Abstract Summary
Feminist scholars of science and technology studies (STS) have revealed the manifold ways in which differences of sex, race, and gender structure the production of knowledge. They show how binaries – including feminine and masculine, male and female, active and passive, emotional and rational – imbue scientific practice with local meanings. And they show how gendered commitments shape global concepts like nature, body, and mind. Our panel adds development to this list. Relying upon various insights from feminist STS, each panelist will think through case studies in the history of medicine and the human sciences. Collectively, we explore the cross-cultural ways that gender organizes the scientific study of developmental processes.

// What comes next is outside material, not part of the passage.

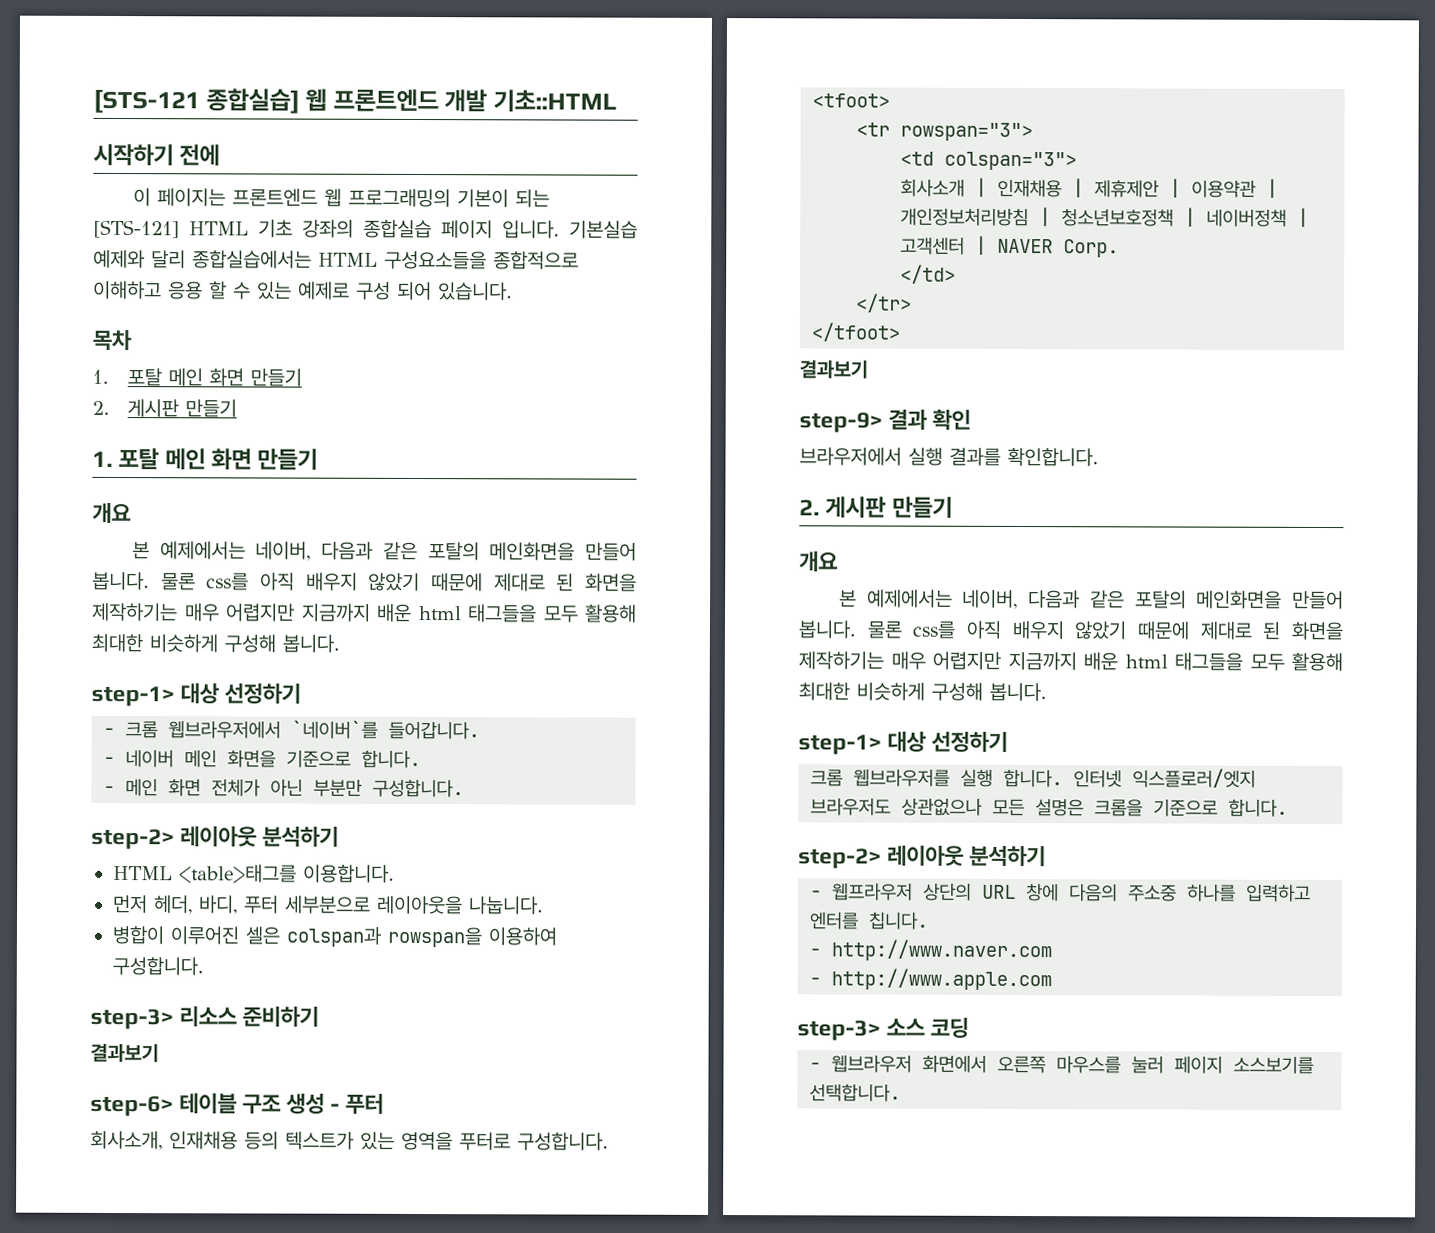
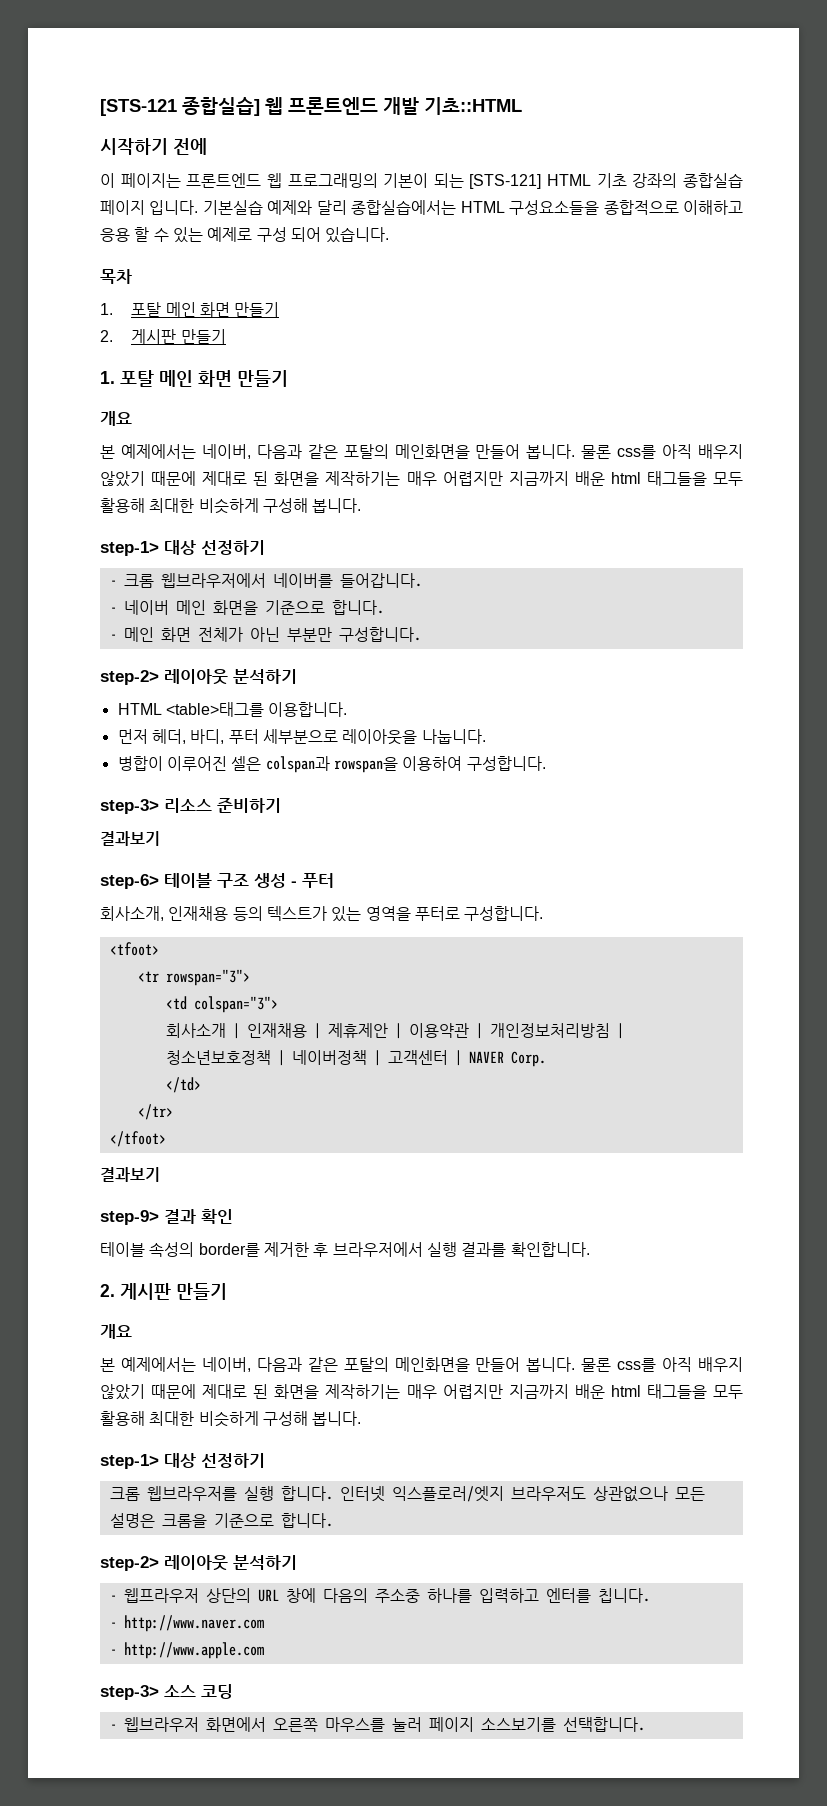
[291,720,378,739] `네이버`를 -> [272,573,333,588] 네이버를
(972, 419) none -> [100,1242,329,1257] 테이블 속성의 border를 제거한 후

We foreground a transnational network of scientists who studied how cultures, bodies, and identities changed over time. Barbara Pohl begins in early twentieth century, examining how feminist anthropologists used “gender-critical” methods to understand cultural development in the American southwest. Lan A. Li moves to the mid-twentieth century, recounting how acupuncture analgesia disrupted developmental assumptions about the human body in greater China, Germany, and the United States. Susanne Schmidt lands in the late twentieth century, exploring the anti-feminist commitments of Euro-American developmental psychologists and psychoanalysts. Soha Bayoumi ends in contemporary Egypt, considering how "popular" sexologists have approached questions of modern femininity. Eli Nelson will provide a synthetic commentary, bringing insights from postcolonial and queer feminist STS to our discussion. Together, we will use gender to reinterpret developments in the history of science and medicine.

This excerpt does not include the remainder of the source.